It seems ages since I featured a postcard on the Blog so let's put things right with this 1914 postcard of St George's Church in Doncaster, South Yorkshire. It is a recent addition to my collection, being from a batch the Good Lady Wife bought me for my birthday (a selection of old postcards and a large bottle of Single Malt - now there's a woman who understands me!). The picture is not particularly exciting nor is it of any great historical interest : something like the same scene could be seen by a visitor to Doncaster today. But to those of us who are addicted to the message side of postcards - I would like to call us back side enthusiasts but that might give the wrong impression - the date of the postmark is the most intriguing element : 21st December 1914, just a few days before the first Christmas of the Great War.
The message reads as follows:
"Dear Bert, Lizzie and Freddie, Just a line to let you know I'm going to be alright. There will be no leave this Christmas. I am glad Freddie and Lizzie are looking a bit better now. I will let you Bert know about what you told me (to) ask about back end of this week. Well we shall soon have Christmas here now. It was a bit of a devil about that Scarboro do wasn't it. Well ta ta for present. Warmest regards, Alb".

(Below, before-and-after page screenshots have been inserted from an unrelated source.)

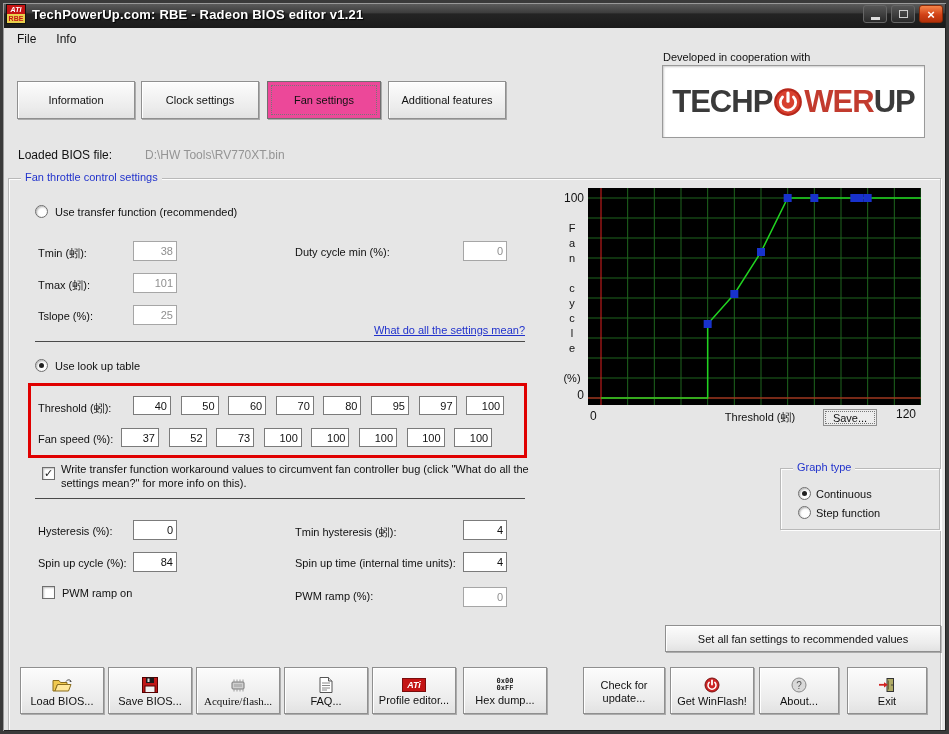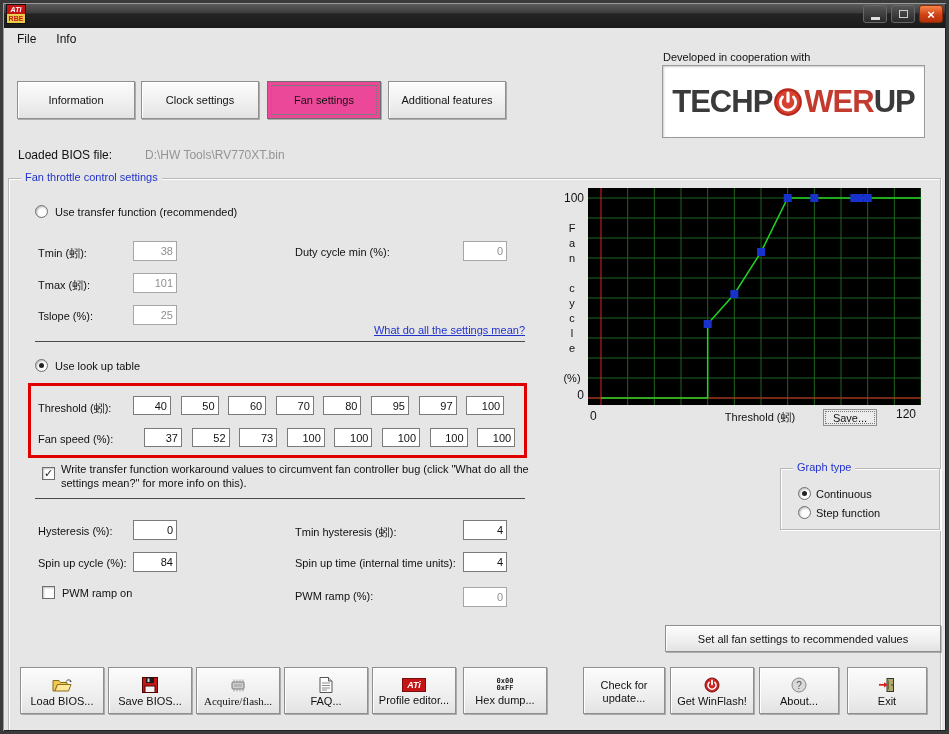--- a/index.html
+++ b/index.html
@@ -80,6 +80,7 @@
     <span class="ai-top">ATI</span>
     <span class="ai-bot">RBE</span>
   </div>
+  <span class="title-text">TechPowerUp.com: RBE - Radeon BIOS editor v1.21</span>
   <div class="win-controls">
     <div class="wc-btn">
         <span class="min-glyph"></span>

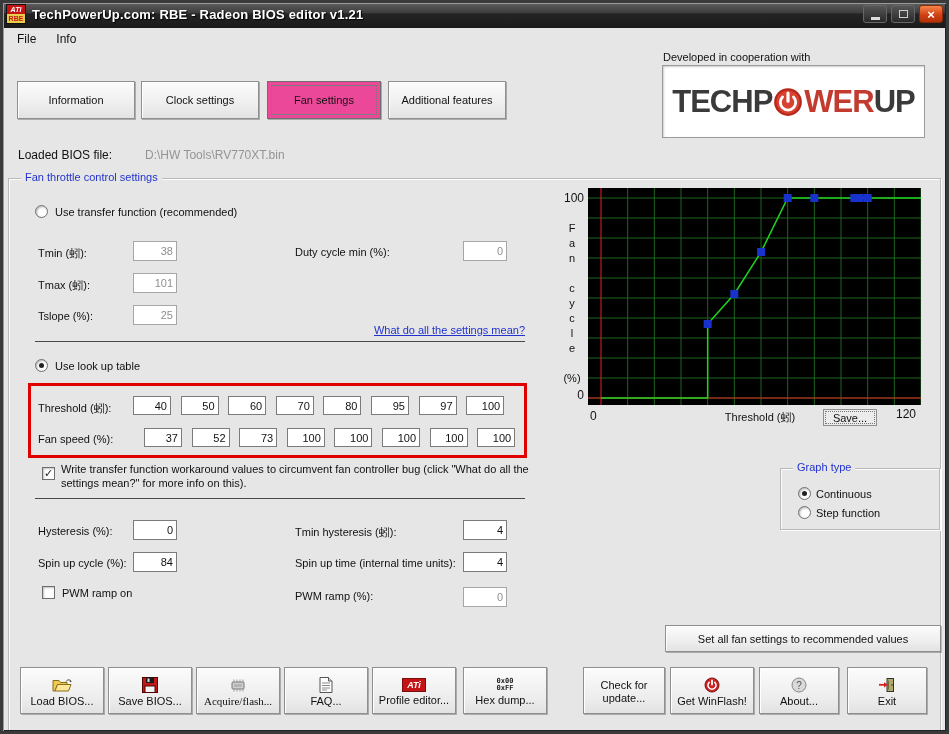--- a/index.html
+++ b/index.html
@@ -161,7 +161,7 @@
   </div>
 
 <span class="label" style="left:38px; top:433px;">Fan speed (%):</span>
-<div style="position:absolute; left:144px; top:428px; width:380px; height:19px;">
+<div style="position:absolute; left:121px; top:428px; width:380px; height:19px;">
     <input class="field small" value="37" style="left: 0px;">
     <input class="field small" value="52" style="left: 47.6px;">
     <input class="field small" value="73" style="left: 95.2px;">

How can so few words be infused with so much possible meaning, I am almost tempted to enter the message in one of those meme contests where you have to write a story in less than 55 words. But the words wouldn't be mine, they would be Alb's and the denouement is almost too sad to contemplate. There was no leave that Christmas and no peace for many a Christmas to come. In the trenches in Flanders, the mud had yet to reach optimum consistency : but more blood would be added to the sickening mixture in the months to come. Did Alb contribute to this mix in the way so many ordinary young men did? I could find out - with the information available on-line it would be relatively easy to find his service record - but for the moment I am holding back. I am not sure I want to know.
|Contemporary picture of the Scarborough raid, December 1914.|
Yet another example of how a dog-eared old postcard can take you on the most extraordinary journey.